SUPPLIED RECORDS Start Marker
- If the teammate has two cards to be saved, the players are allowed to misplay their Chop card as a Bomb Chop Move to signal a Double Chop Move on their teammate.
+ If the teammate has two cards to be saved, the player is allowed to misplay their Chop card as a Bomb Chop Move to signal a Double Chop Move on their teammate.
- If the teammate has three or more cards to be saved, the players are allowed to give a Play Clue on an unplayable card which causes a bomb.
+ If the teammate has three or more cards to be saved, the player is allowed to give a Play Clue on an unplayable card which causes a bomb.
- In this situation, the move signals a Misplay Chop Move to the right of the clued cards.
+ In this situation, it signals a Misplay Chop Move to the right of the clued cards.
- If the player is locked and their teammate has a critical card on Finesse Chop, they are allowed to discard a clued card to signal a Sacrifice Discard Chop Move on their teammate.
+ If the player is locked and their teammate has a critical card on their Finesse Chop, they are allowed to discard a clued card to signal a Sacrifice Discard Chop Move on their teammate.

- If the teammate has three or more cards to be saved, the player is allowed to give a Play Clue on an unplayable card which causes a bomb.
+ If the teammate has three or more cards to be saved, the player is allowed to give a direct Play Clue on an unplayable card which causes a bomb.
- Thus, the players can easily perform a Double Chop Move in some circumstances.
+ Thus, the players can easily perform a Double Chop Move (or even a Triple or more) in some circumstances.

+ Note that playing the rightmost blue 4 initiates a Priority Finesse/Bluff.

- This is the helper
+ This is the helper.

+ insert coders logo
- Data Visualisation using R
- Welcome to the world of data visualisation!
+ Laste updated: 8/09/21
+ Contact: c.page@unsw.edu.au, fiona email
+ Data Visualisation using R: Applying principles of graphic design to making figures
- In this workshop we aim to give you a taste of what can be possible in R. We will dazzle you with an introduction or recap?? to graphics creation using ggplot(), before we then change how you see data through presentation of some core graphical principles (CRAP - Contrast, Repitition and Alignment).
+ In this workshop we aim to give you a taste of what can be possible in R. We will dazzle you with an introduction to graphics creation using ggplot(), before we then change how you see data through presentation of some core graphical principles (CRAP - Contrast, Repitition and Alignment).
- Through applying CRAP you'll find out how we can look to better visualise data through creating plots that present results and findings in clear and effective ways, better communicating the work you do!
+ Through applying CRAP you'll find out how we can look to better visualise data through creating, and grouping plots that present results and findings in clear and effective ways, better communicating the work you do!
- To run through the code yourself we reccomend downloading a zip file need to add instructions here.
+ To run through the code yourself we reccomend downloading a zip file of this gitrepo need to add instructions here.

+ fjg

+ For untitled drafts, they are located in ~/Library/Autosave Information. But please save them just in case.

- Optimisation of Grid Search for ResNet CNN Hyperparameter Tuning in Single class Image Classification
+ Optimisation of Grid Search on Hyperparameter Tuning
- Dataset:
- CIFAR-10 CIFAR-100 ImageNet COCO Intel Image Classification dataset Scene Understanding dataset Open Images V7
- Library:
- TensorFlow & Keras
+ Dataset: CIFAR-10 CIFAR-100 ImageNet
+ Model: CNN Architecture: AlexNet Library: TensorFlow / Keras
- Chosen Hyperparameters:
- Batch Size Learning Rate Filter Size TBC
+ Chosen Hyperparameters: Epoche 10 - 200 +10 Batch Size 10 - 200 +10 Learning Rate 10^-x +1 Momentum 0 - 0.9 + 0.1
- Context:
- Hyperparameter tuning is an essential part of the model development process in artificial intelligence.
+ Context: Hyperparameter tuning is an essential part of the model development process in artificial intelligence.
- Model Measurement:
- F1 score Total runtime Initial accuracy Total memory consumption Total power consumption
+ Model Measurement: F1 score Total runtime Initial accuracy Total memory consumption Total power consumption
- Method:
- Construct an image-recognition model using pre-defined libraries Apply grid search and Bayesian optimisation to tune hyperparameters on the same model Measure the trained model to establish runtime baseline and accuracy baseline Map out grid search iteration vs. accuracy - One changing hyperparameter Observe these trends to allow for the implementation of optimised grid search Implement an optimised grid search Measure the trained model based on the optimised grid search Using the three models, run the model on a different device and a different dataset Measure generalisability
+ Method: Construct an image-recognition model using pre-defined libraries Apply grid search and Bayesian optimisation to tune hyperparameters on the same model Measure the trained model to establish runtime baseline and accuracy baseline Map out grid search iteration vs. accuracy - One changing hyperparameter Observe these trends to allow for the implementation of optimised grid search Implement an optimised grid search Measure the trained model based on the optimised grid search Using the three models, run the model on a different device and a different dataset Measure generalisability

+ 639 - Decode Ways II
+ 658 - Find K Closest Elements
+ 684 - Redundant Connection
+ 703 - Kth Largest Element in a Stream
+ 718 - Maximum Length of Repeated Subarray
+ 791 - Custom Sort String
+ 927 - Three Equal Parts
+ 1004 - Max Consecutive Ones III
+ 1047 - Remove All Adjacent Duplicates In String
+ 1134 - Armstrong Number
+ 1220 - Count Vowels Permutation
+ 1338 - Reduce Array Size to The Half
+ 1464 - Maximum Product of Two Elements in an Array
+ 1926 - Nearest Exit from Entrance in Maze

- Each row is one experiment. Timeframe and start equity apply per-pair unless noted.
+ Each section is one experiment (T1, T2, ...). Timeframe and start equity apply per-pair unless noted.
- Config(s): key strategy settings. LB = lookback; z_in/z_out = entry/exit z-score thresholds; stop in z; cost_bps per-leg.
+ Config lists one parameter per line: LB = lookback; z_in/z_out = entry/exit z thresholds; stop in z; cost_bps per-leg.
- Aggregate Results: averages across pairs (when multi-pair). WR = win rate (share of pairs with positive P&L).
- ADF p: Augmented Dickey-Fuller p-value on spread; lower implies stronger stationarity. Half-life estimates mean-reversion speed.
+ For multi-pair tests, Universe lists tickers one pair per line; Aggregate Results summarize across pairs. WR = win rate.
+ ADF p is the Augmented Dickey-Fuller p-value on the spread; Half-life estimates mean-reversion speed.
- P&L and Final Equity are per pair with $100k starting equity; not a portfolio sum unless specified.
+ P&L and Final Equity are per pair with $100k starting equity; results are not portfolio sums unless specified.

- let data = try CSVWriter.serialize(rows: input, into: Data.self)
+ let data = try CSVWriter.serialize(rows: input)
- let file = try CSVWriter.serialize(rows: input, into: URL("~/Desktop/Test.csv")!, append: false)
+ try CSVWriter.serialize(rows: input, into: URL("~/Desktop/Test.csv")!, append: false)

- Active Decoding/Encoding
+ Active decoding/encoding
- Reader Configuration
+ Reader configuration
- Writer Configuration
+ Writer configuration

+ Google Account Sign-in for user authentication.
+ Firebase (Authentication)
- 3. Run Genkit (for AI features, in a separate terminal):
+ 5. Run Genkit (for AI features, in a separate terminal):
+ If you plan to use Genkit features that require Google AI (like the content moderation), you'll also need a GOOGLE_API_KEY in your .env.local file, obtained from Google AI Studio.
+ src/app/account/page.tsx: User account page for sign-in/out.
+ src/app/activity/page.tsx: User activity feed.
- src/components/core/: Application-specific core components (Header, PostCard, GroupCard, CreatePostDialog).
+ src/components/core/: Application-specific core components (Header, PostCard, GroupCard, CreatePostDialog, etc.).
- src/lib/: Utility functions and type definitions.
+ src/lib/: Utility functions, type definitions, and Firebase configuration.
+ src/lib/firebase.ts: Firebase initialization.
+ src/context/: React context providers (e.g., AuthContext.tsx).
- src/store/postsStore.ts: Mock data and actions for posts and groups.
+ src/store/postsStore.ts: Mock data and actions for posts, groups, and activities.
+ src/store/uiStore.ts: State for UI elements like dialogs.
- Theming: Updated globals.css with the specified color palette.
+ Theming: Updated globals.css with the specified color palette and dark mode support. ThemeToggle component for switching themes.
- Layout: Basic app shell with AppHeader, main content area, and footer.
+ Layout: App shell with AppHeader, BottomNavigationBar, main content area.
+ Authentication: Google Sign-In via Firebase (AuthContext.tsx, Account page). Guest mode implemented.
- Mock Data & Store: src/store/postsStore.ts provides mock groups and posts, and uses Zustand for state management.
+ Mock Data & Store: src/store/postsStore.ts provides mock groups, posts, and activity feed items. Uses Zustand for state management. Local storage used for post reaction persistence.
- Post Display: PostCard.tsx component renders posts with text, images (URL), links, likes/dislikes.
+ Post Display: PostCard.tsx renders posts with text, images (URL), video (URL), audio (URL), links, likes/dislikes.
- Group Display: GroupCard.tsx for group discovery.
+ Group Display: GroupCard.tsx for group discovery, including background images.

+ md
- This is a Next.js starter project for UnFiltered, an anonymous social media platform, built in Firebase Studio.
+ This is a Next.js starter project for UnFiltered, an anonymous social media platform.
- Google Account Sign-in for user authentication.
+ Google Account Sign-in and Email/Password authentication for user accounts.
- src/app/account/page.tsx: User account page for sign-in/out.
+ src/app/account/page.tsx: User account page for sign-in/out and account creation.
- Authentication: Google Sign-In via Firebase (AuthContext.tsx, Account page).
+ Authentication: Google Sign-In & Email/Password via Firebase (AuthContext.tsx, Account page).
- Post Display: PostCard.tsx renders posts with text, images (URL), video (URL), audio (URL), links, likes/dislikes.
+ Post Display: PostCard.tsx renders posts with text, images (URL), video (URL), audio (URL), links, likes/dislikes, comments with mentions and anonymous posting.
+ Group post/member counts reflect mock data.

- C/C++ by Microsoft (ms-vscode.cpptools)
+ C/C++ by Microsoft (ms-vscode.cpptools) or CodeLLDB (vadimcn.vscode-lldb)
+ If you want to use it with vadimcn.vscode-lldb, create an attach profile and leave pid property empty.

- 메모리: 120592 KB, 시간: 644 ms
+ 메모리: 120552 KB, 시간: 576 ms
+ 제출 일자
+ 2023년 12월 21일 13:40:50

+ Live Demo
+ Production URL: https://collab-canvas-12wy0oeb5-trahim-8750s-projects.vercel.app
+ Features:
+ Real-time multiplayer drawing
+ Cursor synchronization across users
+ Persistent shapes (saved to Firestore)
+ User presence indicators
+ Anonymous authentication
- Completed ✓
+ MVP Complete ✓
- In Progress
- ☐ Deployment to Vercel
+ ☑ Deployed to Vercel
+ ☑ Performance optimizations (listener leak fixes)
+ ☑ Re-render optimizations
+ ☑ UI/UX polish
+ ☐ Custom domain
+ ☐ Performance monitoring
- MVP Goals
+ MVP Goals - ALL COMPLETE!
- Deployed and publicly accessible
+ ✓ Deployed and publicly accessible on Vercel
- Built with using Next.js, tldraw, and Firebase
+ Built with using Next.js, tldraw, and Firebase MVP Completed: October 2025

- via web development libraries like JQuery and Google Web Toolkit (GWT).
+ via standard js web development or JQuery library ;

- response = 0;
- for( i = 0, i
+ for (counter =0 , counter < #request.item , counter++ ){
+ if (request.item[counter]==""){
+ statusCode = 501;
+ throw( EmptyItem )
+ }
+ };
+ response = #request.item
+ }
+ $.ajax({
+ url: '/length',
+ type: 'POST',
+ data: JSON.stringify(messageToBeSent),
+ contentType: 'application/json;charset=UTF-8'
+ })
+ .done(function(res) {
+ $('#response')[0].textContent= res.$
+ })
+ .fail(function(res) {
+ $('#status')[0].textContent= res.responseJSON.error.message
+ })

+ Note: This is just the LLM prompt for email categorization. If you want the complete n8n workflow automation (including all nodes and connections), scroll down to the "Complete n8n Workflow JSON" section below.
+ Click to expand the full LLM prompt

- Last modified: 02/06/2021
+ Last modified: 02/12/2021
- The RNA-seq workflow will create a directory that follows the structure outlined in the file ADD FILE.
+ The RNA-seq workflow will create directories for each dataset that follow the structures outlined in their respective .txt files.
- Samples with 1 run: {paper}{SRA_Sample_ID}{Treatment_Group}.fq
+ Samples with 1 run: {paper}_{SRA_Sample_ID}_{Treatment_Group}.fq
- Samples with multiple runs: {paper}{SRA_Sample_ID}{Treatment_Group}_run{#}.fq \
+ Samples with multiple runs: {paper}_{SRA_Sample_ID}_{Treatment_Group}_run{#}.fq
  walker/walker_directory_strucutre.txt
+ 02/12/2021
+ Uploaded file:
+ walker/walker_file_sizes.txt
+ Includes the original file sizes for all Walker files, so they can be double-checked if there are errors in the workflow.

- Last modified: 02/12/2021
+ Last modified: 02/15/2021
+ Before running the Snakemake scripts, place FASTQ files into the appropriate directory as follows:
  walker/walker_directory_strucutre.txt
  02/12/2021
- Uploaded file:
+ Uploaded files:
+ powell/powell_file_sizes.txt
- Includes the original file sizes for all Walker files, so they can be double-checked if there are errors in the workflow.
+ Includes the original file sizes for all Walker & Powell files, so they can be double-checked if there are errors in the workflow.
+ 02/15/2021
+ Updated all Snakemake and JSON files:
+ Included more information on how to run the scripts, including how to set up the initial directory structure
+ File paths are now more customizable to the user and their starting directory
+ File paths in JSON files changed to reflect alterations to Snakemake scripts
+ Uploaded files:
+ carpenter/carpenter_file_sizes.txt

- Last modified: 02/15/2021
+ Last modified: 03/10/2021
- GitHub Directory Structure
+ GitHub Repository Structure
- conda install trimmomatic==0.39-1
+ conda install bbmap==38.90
SUPPLIED RECORDS End Marker
## TASK ITEM
Starting at the line that contains "give a direct" and stopping after the line that contains "to making figures", write out every line exactly as it appears above, and no other line.

## TASK RESULT
+ If the teammate has three or more cards to be saved, the player is allowed to give a direct Play Clue on an unplayable card which causes a bomb.
- Thus, the players can easily perform a Double Chop Move in some circumstances.
+ Thus, the players can easily perform a Double Chop Move (or even a Triple or more) in some circumstances.

+ Note that playing the rightmost blue 4 initiates a Priority Finesse/Bluff.

- This is the helper
+ This is the helper.

+ insert coders logo
- Data Visualisation using R
- Welcome to the world of data visualisation!
+ Laste updated: 8/09/21
+ Contact: c.page@unsw.edu.au, fiona email
+ Data Visualisation using R: Applying principles of graphic design to making figures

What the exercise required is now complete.